- WHAT TO PRODUCE
Return each line of the listing exactly, though without its images.

- EXTRACTED RECORDS

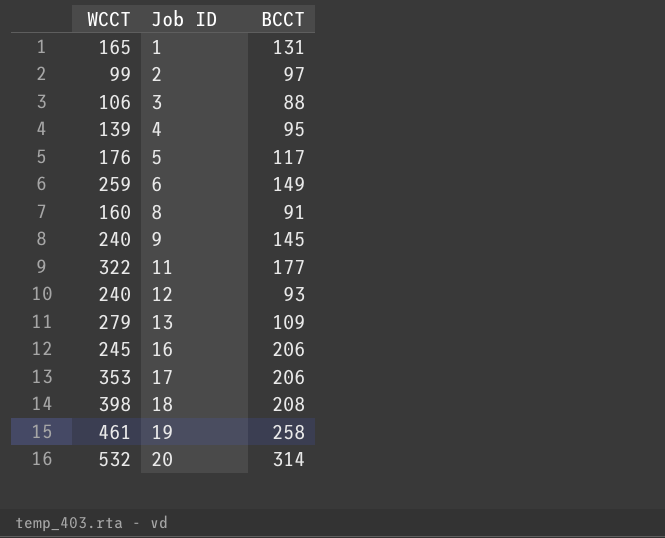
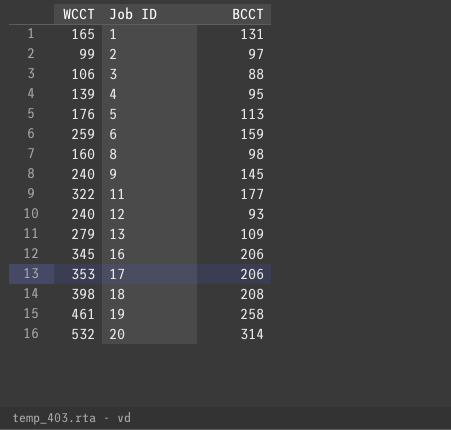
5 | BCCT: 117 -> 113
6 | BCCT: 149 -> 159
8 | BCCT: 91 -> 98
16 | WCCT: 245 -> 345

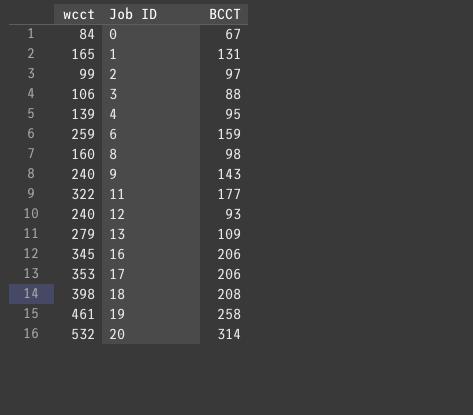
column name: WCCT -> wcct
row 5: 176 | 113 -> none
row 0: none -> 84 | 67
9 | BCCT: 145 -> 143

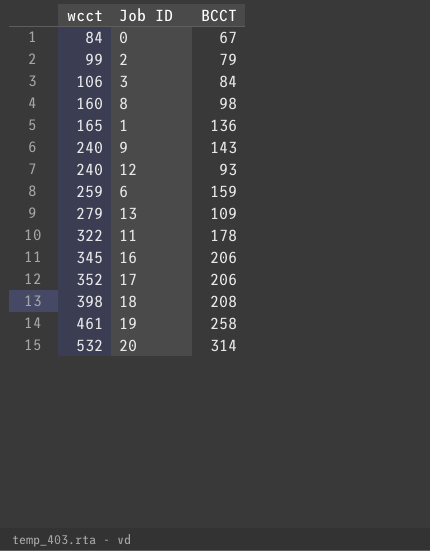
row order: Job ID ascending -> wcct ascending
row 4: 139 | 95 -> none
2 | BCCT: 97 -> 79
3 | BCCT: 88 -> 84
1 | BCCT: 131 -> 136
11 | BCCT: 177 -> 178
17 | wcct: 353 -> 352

- ANSWER SPACE
5 | BCCT: 117 -> 113
6 | BCCT: 149 -> 159
8 | BCCT: 91 -> 98
16 | WCCT: 245 -> 345

column name: WCCT -> wcct
row 5: 176 | 113 -> none
row 0: none -> 84 | 67
9 | BCCT: 145 -> 143

row order: Job ID ascending -> wcct ascending
row 4: 139 | 95 -> none
2 | BCCT: 97 -> 79
3 | BCCT: 88 -> 84
1 | BCCT: 131 -> 136
11 | BCCT: 177 -> 178
17 | wcct: 353 -> 352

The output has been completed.